Adela setengah berlari menuju kamarnya. Mengabaikan beberapa pembantu rumah tangga yang sempat berpapasan dengannya. Matanya menangkap presensi Asila yang hendak menuruni tangga dengan pakaian rapinya. Adela menghampiri kakaknya yang juga tengah menatapnya datar.
"Selamat, Kak. Sekarang kakak udah ngga perlu lagi minta Vino dari aku,” ucap Adela. Wajah datar Asila berubah menjadi sinis.
"Loh? Putus ya? Utututu, kasian." Asila tersenyum penuh kemenangan. Usahanya mengancam Vino ternyata tidak mengecewakan.
"Vino sayang banget ya sama kamu?

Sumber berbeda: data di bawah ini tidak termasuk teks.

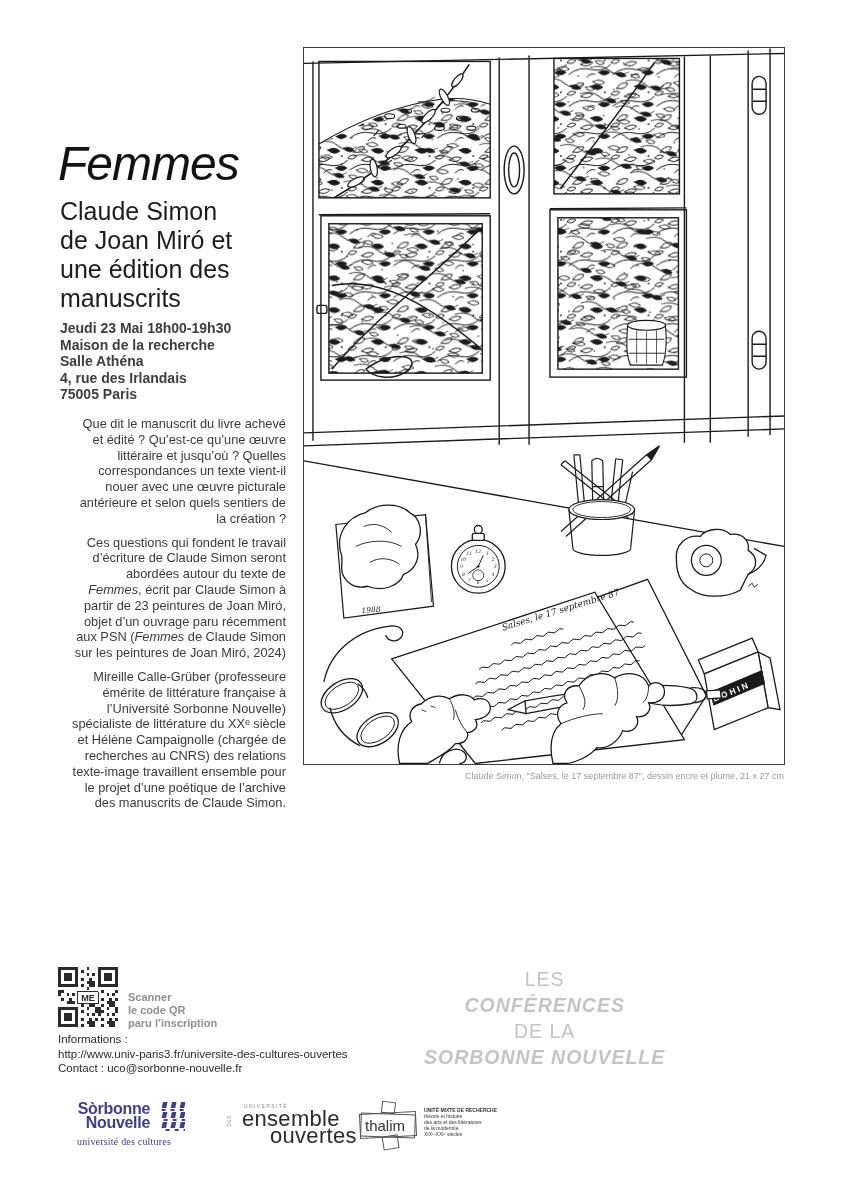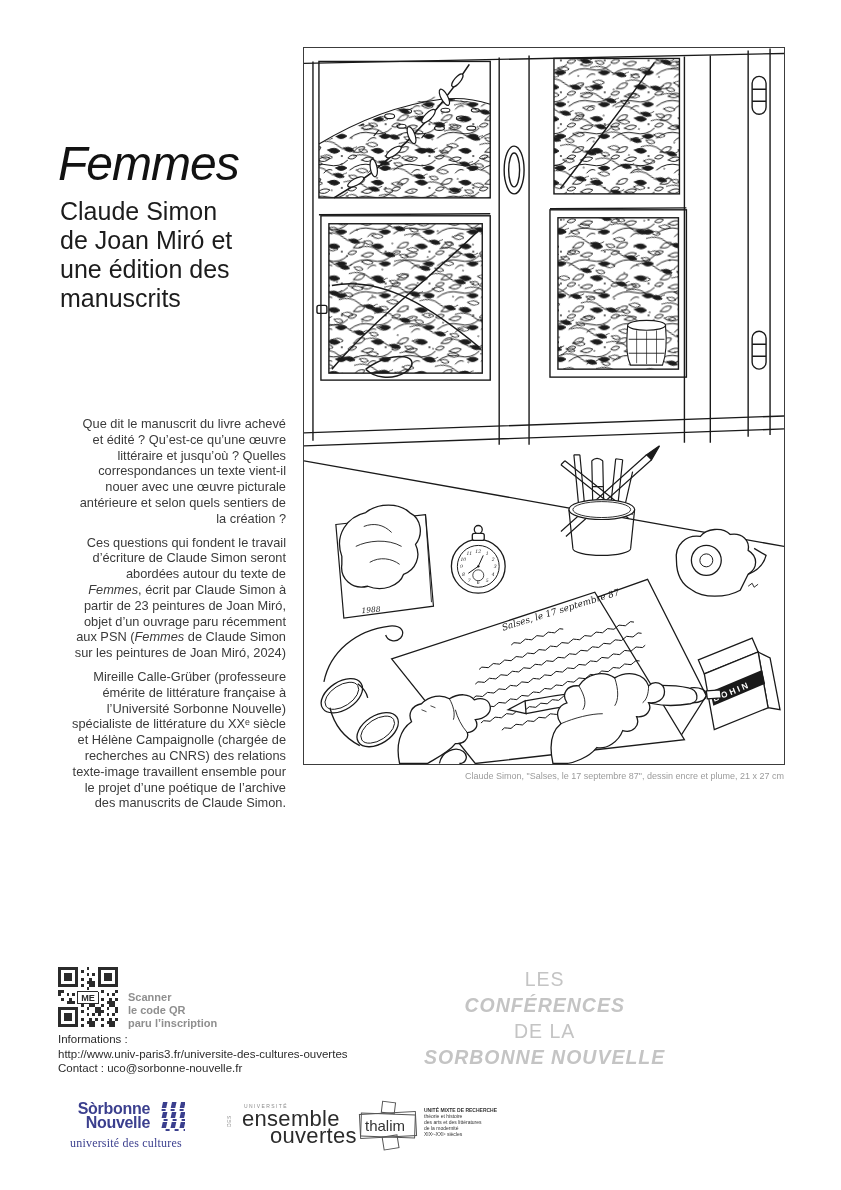"Jeudi 23 Mai 18h00-19h30" div.event { html: none -> <div> <div>Jeudi 23 Mai 18h00-19h30</div> <div>Maison de la recherche</div> <div>Salle Athéna</div> <div>4, rue des Irlandais</div> <div>75005 Paris</div> </div> }
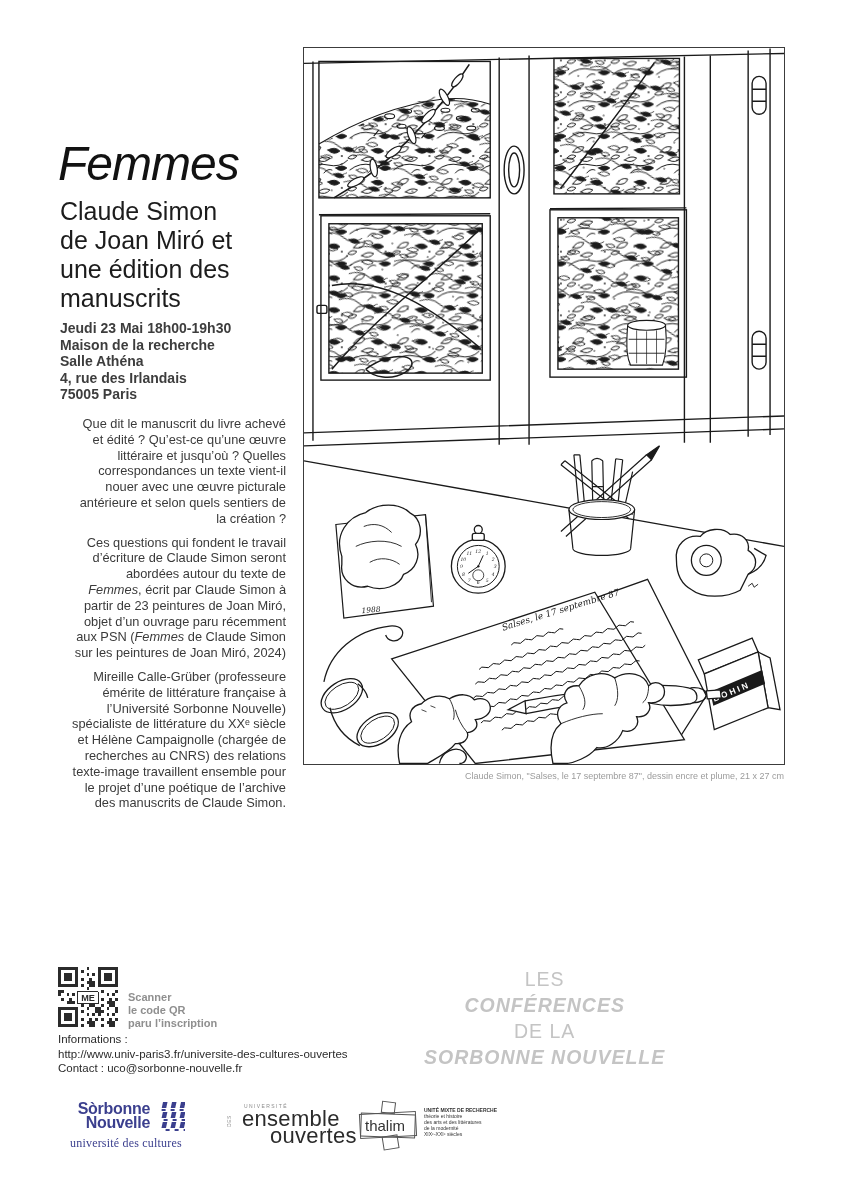"université des cultures" .logo-sn .tag { font-size: 12px -> 10px; margin-left: 8px -> 15px }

Takut banget tuh pacarnya kenapa-napa,” ucap Asila membuat Adela mengernyitkan dahinya tak paham.
"Maksud kakak apa?" Asila melangkah lebih dekat pada Adela. Matanya memandang remeh pada adik kembarnya itu.
"Aku yang minta dia mutusin kamu lah. Kalau kamu ngga mau mutusin dia, ya dia yang harus mutusin kamu. Asila Putri selalu bisa ngedapetin apa yang dirinya mau.”
Adela terdiam sejenak. Tak menyangka ternyata kakaknyalah yang memaksa Vino, bukan Vino yang benar-benar bosan dengannya. Tanpa berkata apa-apa, Adela berniat turun dan menghampiri Vino yang ia yakini masih ada di luar gerbang rumahnya. Namun, pergerakannya terhenti sebab Asila mencengkeram lengan kanannya kencang, membuatnya meringis dan tidak dapat kemana-mana.
"Lepasin, Kak. Aku harus nyamperin Vino," pinta Adela yang justru membuat Asila makin mengeratkan cengkeramannya.
"Akhh, sakit, Kak." Adela mencoba melepas cengkeraman Asila dengan sekuat tenaga, tetapi sia-sia. Adela yang kehabisan cara akhirnya menarik rambut Asila. Asila sontak melepas cengkeramannya.
Merasa mendapat kesempatan, Adela bersiap melarikan diri dari Asila. Namun, lagi-lagi ia kalah cepat. Asila kembali mencengkeramnya di tempat yang sama, membuatnya merintih dengan rasa sakit yang bertambah. Ia mencoba melepasnya lagi, tapi tanpa sengaja ia mendorong kakaknya sampai terjatuh dari puncak tangga ke lantai satu.
Di bawah sana, Asila tergeletak sudah tak sadarkan diri. Darah merembes keluar dari kepalanya akibat terantuk-antuk puluhan anak tangga. Adela memandang tak percaya pada kakaknya yang jauh dari kata baik-baik saja. Tanpa sadar ia melamun hingga teriakan salah satu pembantu rumah tangganya menyadarkannya.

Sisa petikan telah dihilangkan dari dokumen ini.